• **EXERCISE PROMPT**:
Word for word, retype the lines from the one containing "2016-09-01: none -> 9.67" to the one containing "2031: none -> 3040000" below, keeping both end lines and dropping the pictures.

• **RECORDS FOR THIS TASK**:

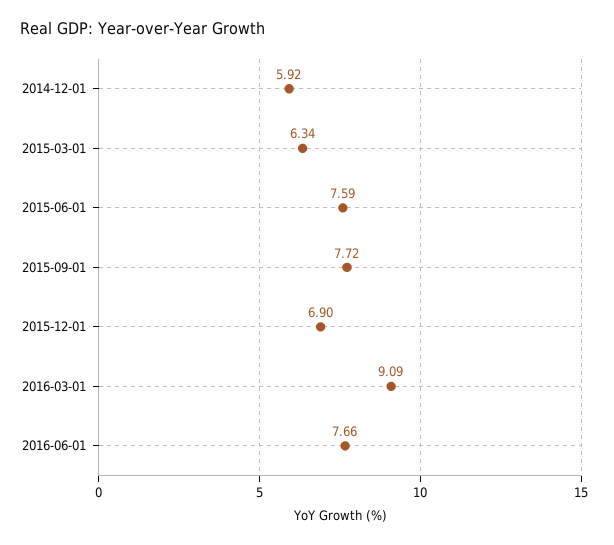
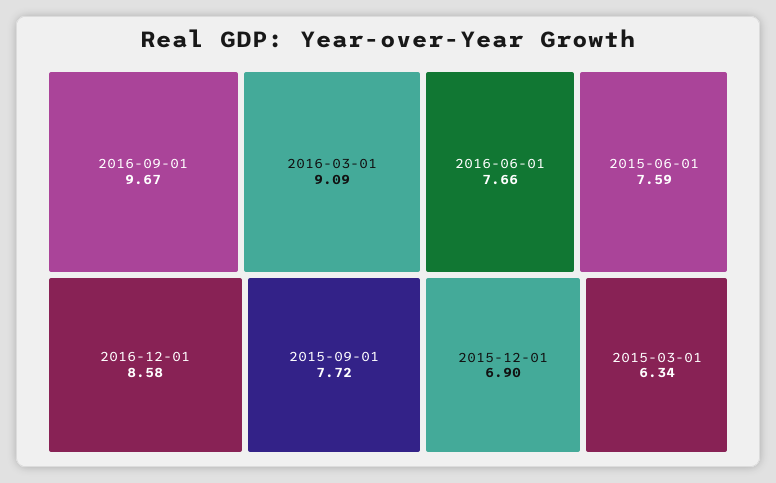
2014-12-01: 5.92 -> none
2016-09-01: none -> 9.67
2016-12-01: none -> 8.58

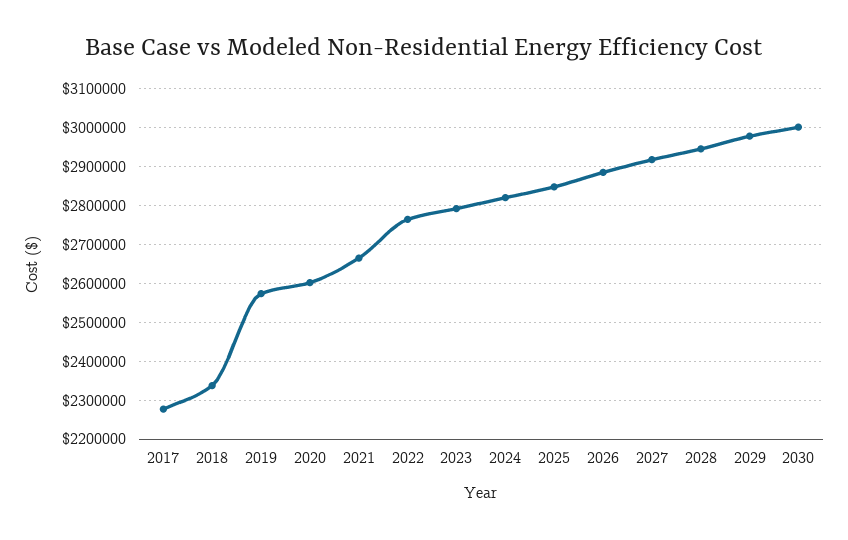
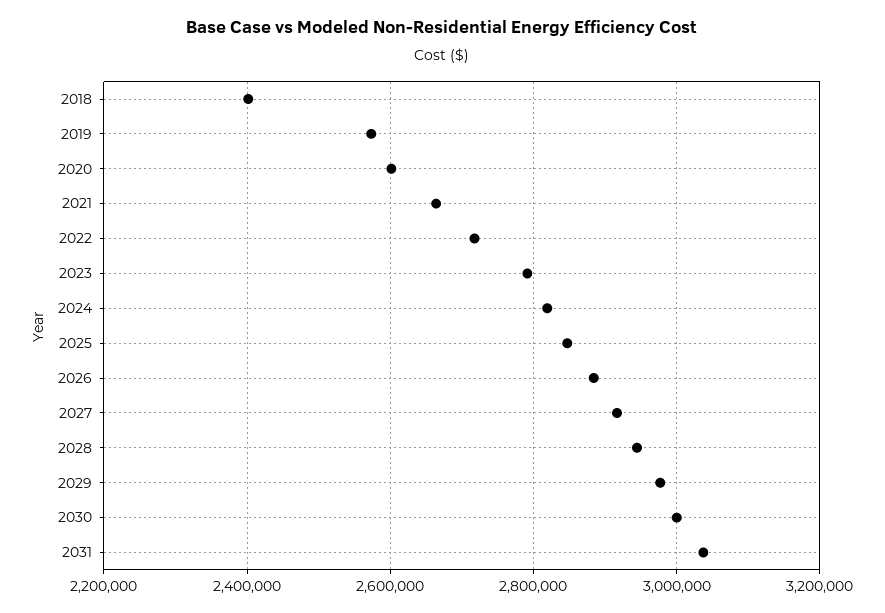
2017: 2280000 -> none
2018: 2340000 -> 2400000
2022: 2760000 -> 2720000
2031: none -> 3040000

---

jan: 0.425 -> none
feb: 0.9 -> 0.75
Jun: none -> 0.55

• **WRITTEN SOLUTION**:
2016-09-01: none -> 9.67
2016-12-01: none -> 8.58

2017: 2280000 -> none
2018: 2340000 -> 2400000
2022: 2760000 -> 2720000
2031: none -> 3040000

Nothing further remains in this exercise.